[Information]
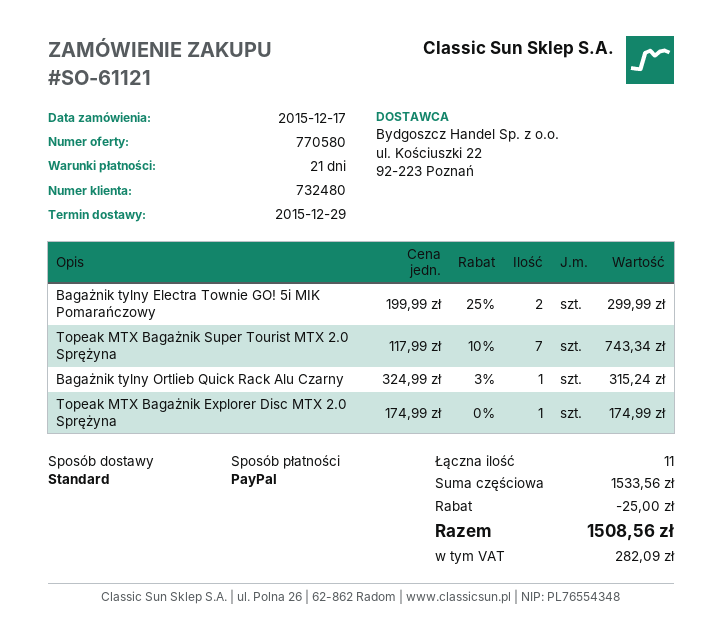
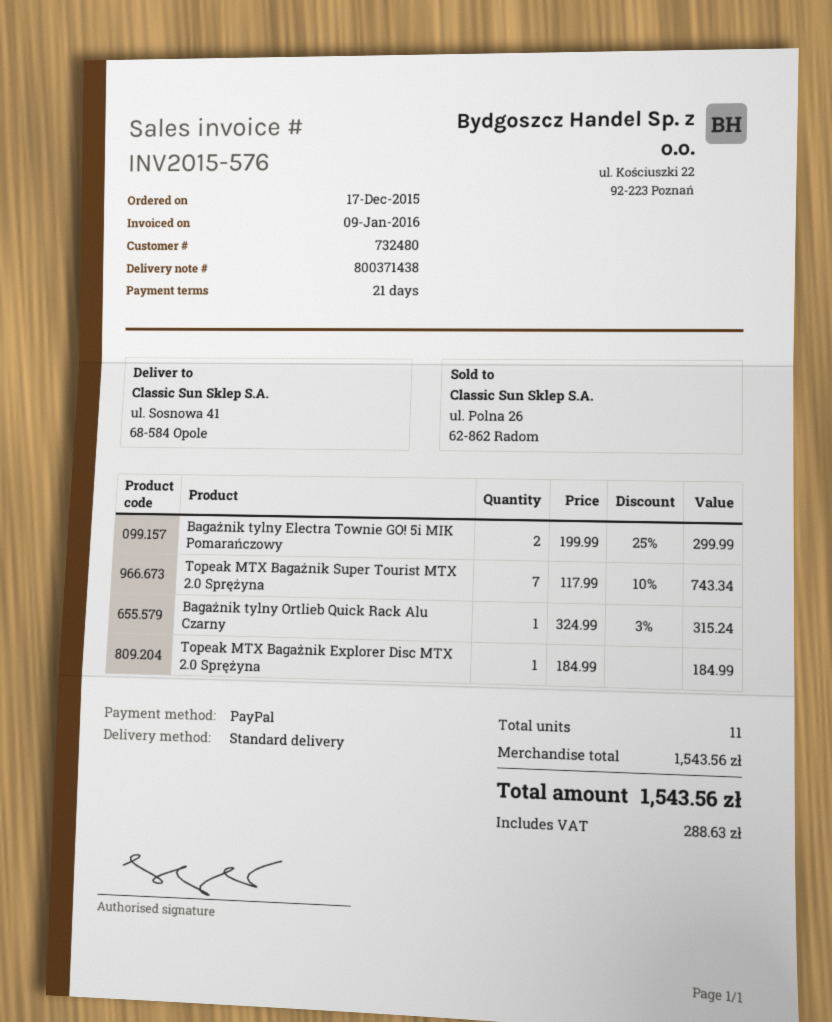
Topeak MTX Bagażnik Explorer Disc MTX 2.0 Sprężyna: 1 x 174.99 = 174.99 -> 1 x 184.99 = 184.99
subtotal: 1533.56 -> 1543.56
discount: 25.00 -> none
tax: 282.09 -> 288.63
total: 1508.56 -> 1543.56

[Problem] In the listing above, find the line containing "subtotal: 1533.56 -> 1543.56"; that line and every line after it, through the last, are to be retyped exactly.

[Your solution]
subtotal: 1533.56 -> 1543.56
discount: 25.00 -> none
tax: 282.09 -> 288.63
total: 1508.56 -> 1543.56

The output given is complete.